*TASK*
Images stay out. Everything else in the records is repeated exactly.

*SUPPLIED MATERIAL*
--------
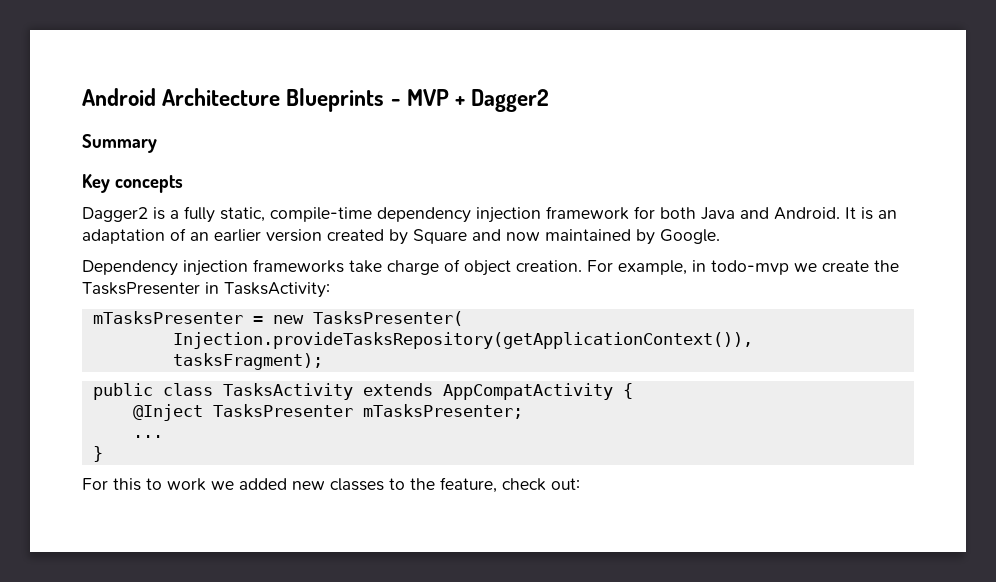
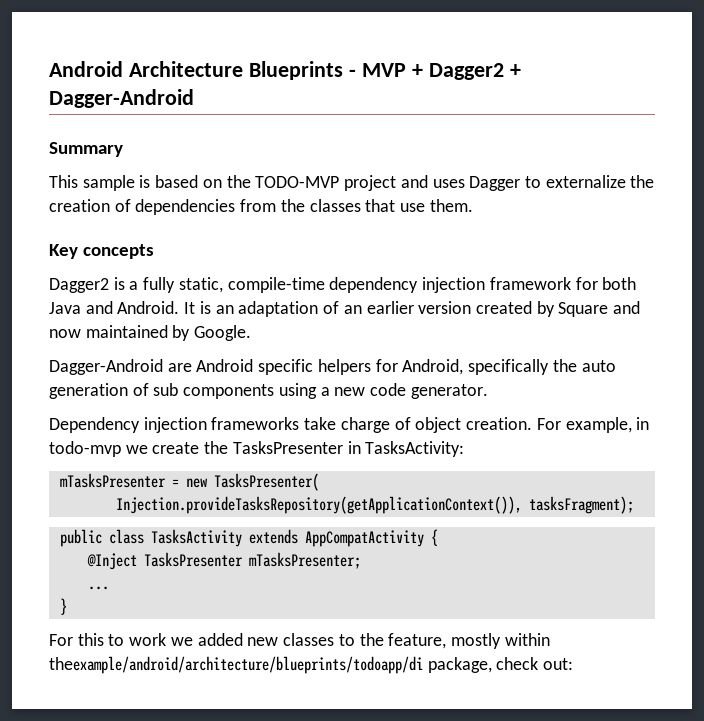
(550, 100) none -> [509,64,521,77] [49,89,194,108] + Dagger-Android
(157, 143) none -> [49,175,655,191] [49,199,473,215] // This sample is based on the TODO-MVP project and uses Dagger to externalize the creation of dependencies from the classes that use them.
(720, 236) none -> [49,359,616,375] [49,383,488,399] // Dagger-Android are Android specific helpers for Android, specifically the auto generation of sub components using a new code generator.
(497, 485) none -> [450,633,550,649] [49,656,492,674] mostly within theexample/android/architecture/blueprints/todoapp/di package,

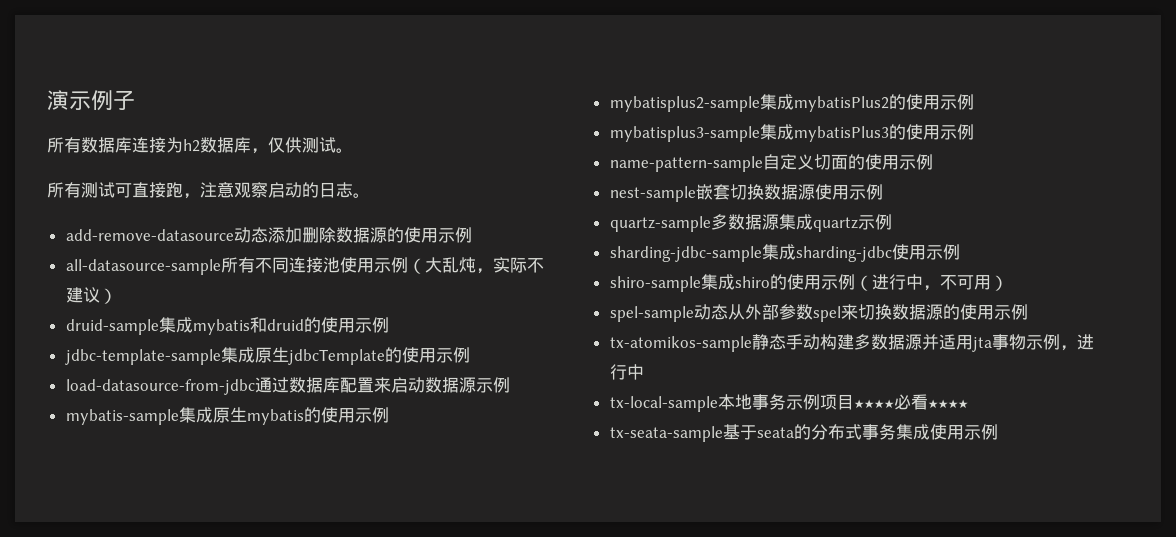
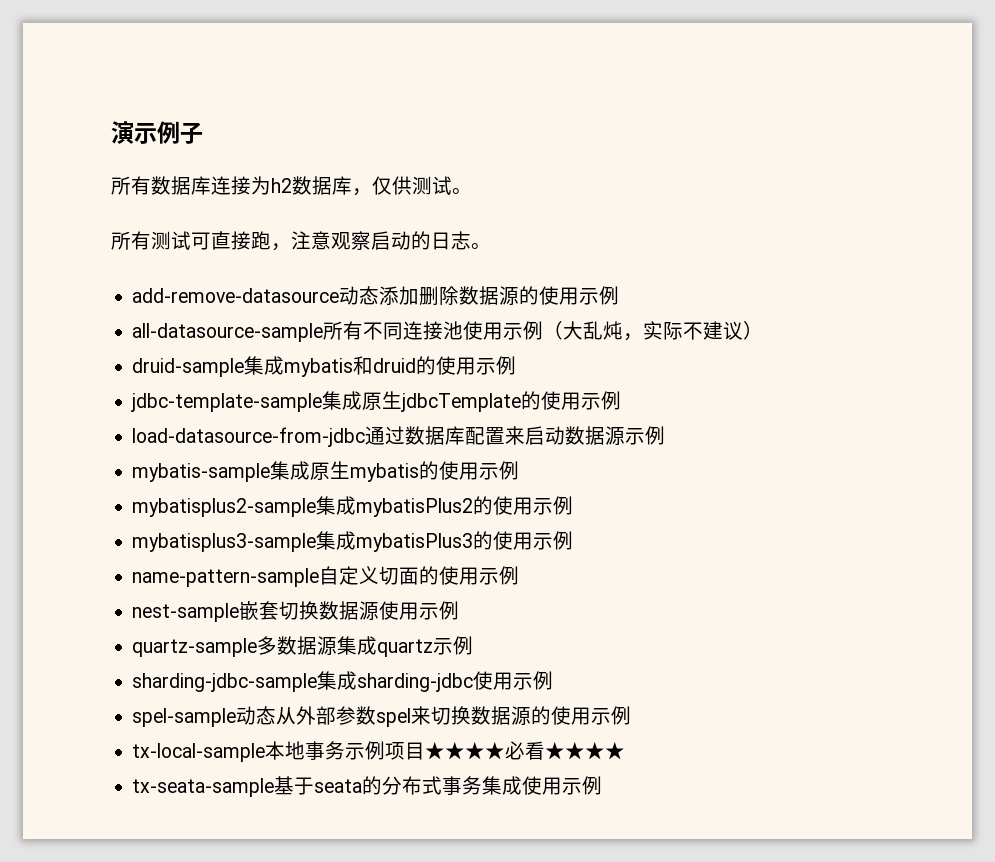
[609,274,1008,292] // shiro-sample集成shiro的使用示例（进行中，不可用） -> (554, 680) none
[609,334,1094,352] [609,364,644,380] // tx-atomikos-sample静态手动构建多数据源并适用jta事物示例，进行中 -> (632, 715) none

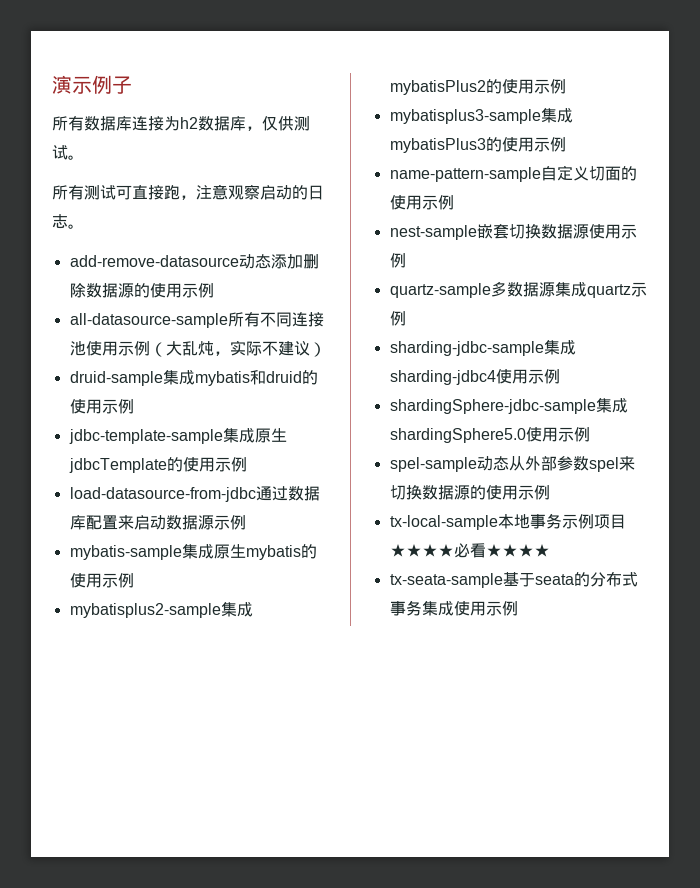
[357,673,474,692] sharding-jdbc -> [389,369,560,385] [389,398,628,414] [389,428,526,443] sharding-jdbc4使用示例 // shardingSphere-jdbc-sample集成shardingSphere5.0

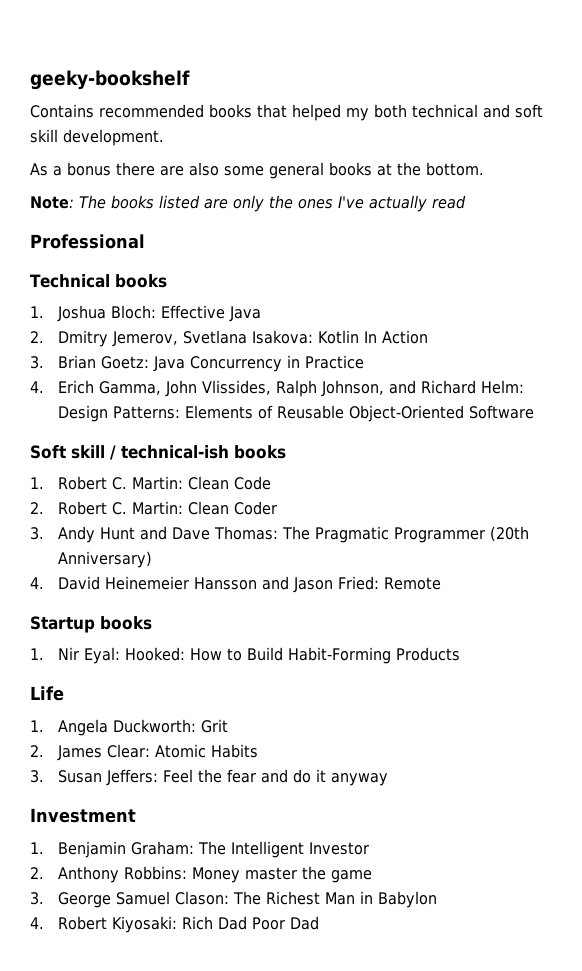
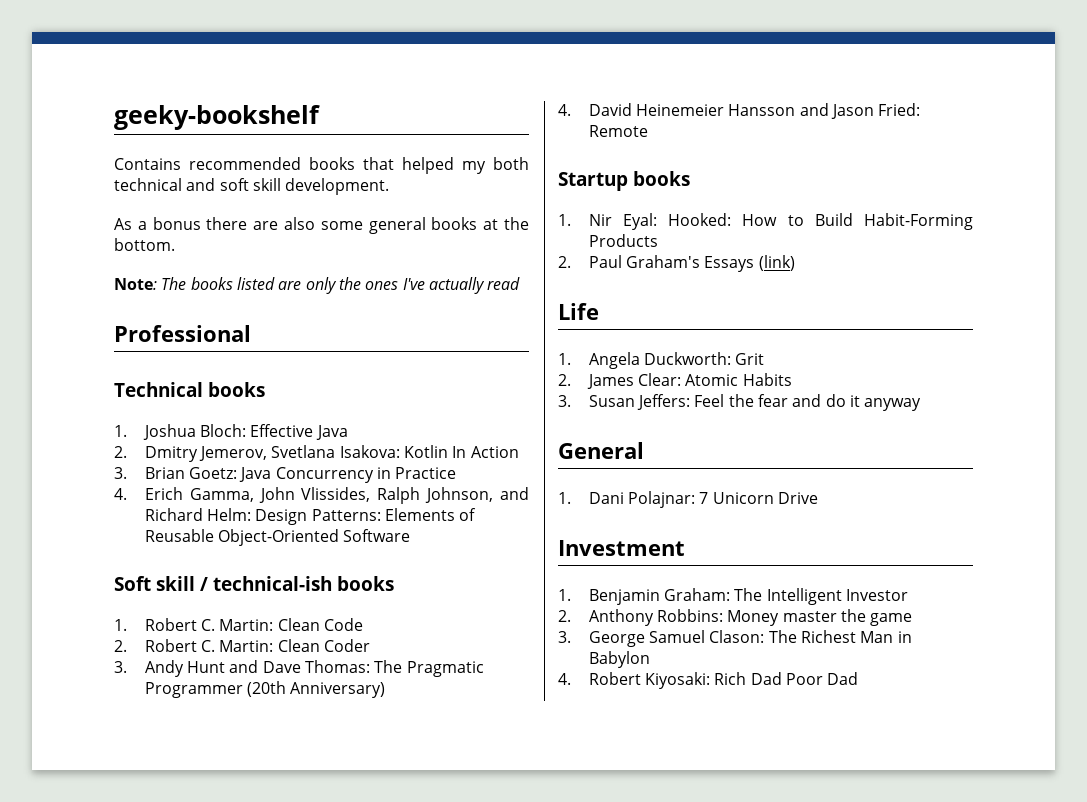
(461, 654) none -> [558,255,795,272] // 2. Paul Graham's Essays (link)
(389, 779) none -> [558,442,644,459] [558,491,819,508] // General // 1. Dani Polajnar: 7 Unicorn Drive

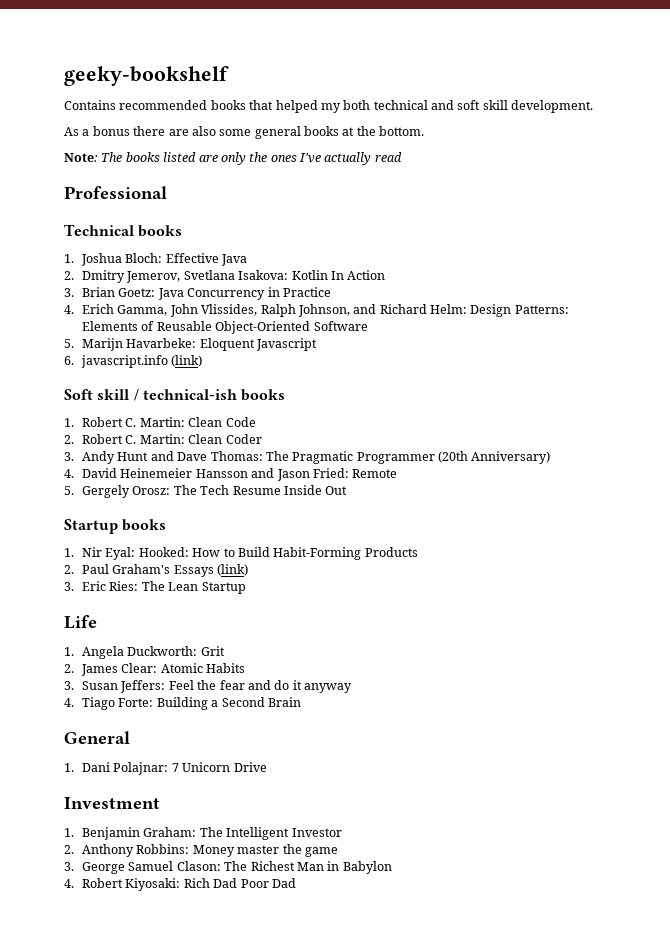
(411, 535) none -> [64,338,318,351] [64,355,203,368] // 5. Marijn Havarbeke: Eloquent Javascript // 6. javascript.info (link)
(648, 131) none -> [64,485,348,498] // 5. Gergely Orosz: The Tech Resume Inside Out
(795, 263) none -> [64,581,246,594] // 3. Eric Ries: The Lean Startup
(922, 404) none -> [64,697,301,710] // 4. Tiago Forte: Building a Second Brain

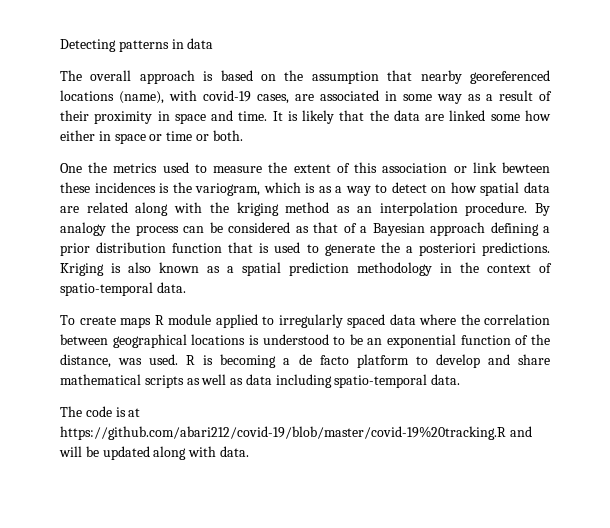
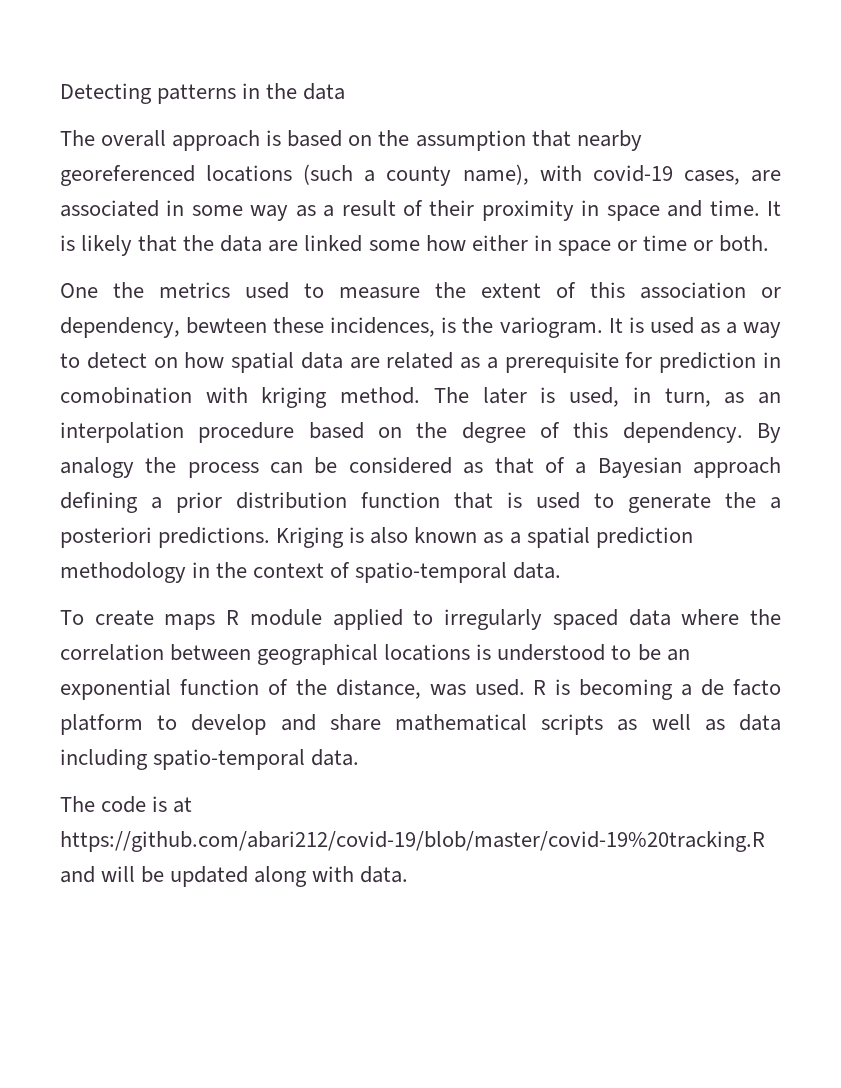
(184, 44) none -> [266,83,298,99] the
[119,91,164,104] (name), -> [303,164,529,186] (such a county name),
[472,162,497,173] link -> [60,317,180,338] dependency,
[94,182,156,193] incidences -> [330,317,436,337] incidences,
[195,182,316,196] variogram, which is -> [499,317,694,338] variogram. It is used
[135,202,528,216] along with the kriging method as an interpolation procedure. -> [460,352,781,373] [60,387,782,408] [60,422,743,443] as a prerequisite for prediction in comobination with kriging method. The later is used, in turn, as an interpolation procedure based on the degree of this dependency.

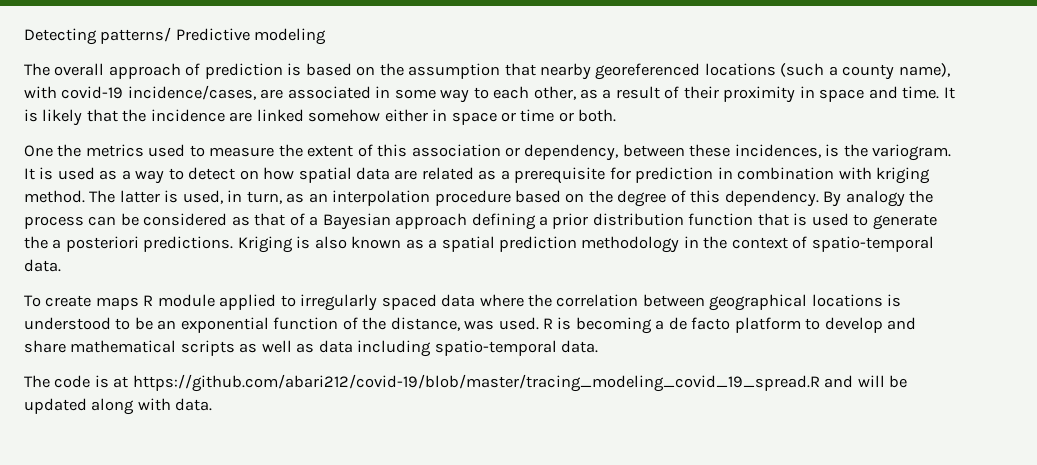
[157,83,346,104] patterns in the data -> [100,27,327,45] patterns/ Predictive modeling
(261, 140) none -> [185,63,283,79] of prediction
[683,170,740,185] cases, -> [127,85,256,100] incidence/cases,
(289, 213) none -> [473,86,576,100] to each other,
[220,235,263,252] data -> [150,109,225,122] incidence
[368,235,466,251] some how -> [308,109,381,122] somehow
[186,317,268,334] bewteen -> [622,144,685,157] between
[60,387,192,404] comobination -> [737,167,835,180] combination
[482,387,527,404] later -> [119,190,160,203] latter
[60,831,765,852] https://github.com/abari212/covid-19/blob/master/covid-19%20tracking.R -> [132,374,820,392] https://github.com/abari212/covid-19/blob/master/tracing_modeling_covid_19_spread.R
--------
*REPLY TO THE EXERCISE*
(550, 100) none -> [509,64,521,77] [49,89,194,108] + Dagger-Android
(157, 143) none -> [49,175,655,191] [49,199,473,215] // This sample is based on the TODO-MVP project and uses Dagger to externalize the creation of dependencies from the classes that use them.
(720, 236) none -> [49,359,616,375] [49,383,488,399] // Dagger-Android are Android specific helpers for Android, specifically the auto generation of sub components using a new code generator.
(497, 485) none -> [450,633,550,649] [49,656,492,674] mostly within theexample/android/architecture/blueprints/todoapp/di package,

[609,274,1008,292] // shiro-sample集成shiro的使用示例（进行中，不可用） -> (554, 680) none
[609,334,1094,352] [609,364,644,380] // tx-atomikos-sample静态手动构建多数据源并适用jta事物示例，进行中 -> (632, 715) none

[357,673,474,692] sharding-jdbc -> [389,369,560,385] [389,398,628,414] [389,428,526,443] sharding-jdbc4使用示例 // shardingSphere-jdbc-sample集成shardingSphere5.0

(461, 654) none -> [558,255,795,272] // 2. Paul Graham's Essays (link)
(389, 779) none -> [558,442,644,459] [558,491,819,508] // General // 1. Dani Polajnar: 7 Unicorn Drive

(411, 535) none -> [64,338,318,351] [64,355,203,368] // 5. Marijn Havarbeke: Eloquent Javascript // 6. javascript.info (link)
(648, 131) none -> [64,485,348,498] // 5. Gergely Orosz: The Tech Resume Inside Out
(795, 263) none -> [64,581,246,594] // 3. Eric Ries: The Lean Startup
(922, 404) none -> [64,697,301,710] // 4. Tiago Forte: Building a Second Brain

(184, 44) none -> [266,83,298,99] the
[119,91,164,104] (name), -> [303,164,529,186] (such a county name),
[472,162,497,173] link -> [60,317,180,338] dependency,
[94,182,156,193] incidences -> [330,317,436,337] incidences,
[195,182,316,196] variogram, which is -> [499,317,694,338] variogram. It is used
[135,202,528,216] along with the kriging method as an interpolation procedure. -> [460,352,781,373] [60,387,782,408] [60,422,743,443] as a prerequisite for prediction in comobination with kriging method. The later is used, in turn, as an interpolation procedure based on the degree of this dependency.

[157,83,346,104] patterns in the data -> [100,27,327,45] patterns/ Predictive modeling
(261, 140) none -> [185,63,283,79] of prediction
[683,170,740,185] cases, -> [127,85,256,100] incidence/cases,
(289, 213) none -> [473,86,576,100] to each other,
[220,235,263,252] data -> [150,109,225,122] incidence
[368,235,466,251] some how -> [308,109,381,122] somehow
[186,317,268,334] bewteen -> [622,144,685,157] between
[60,387,192,404] comobination -> [737,167,835,180] combination
[482,387,527,404] later -> [119,190,160,203] latter
[60,831,765,852] https://github.com/abari212/covid-19/blob/master/covid-19%20tracking.R -> [132,374,820,392] https://github.com/abari212/covid-19/blob/master/tracing_modeling_covid_19_spread.R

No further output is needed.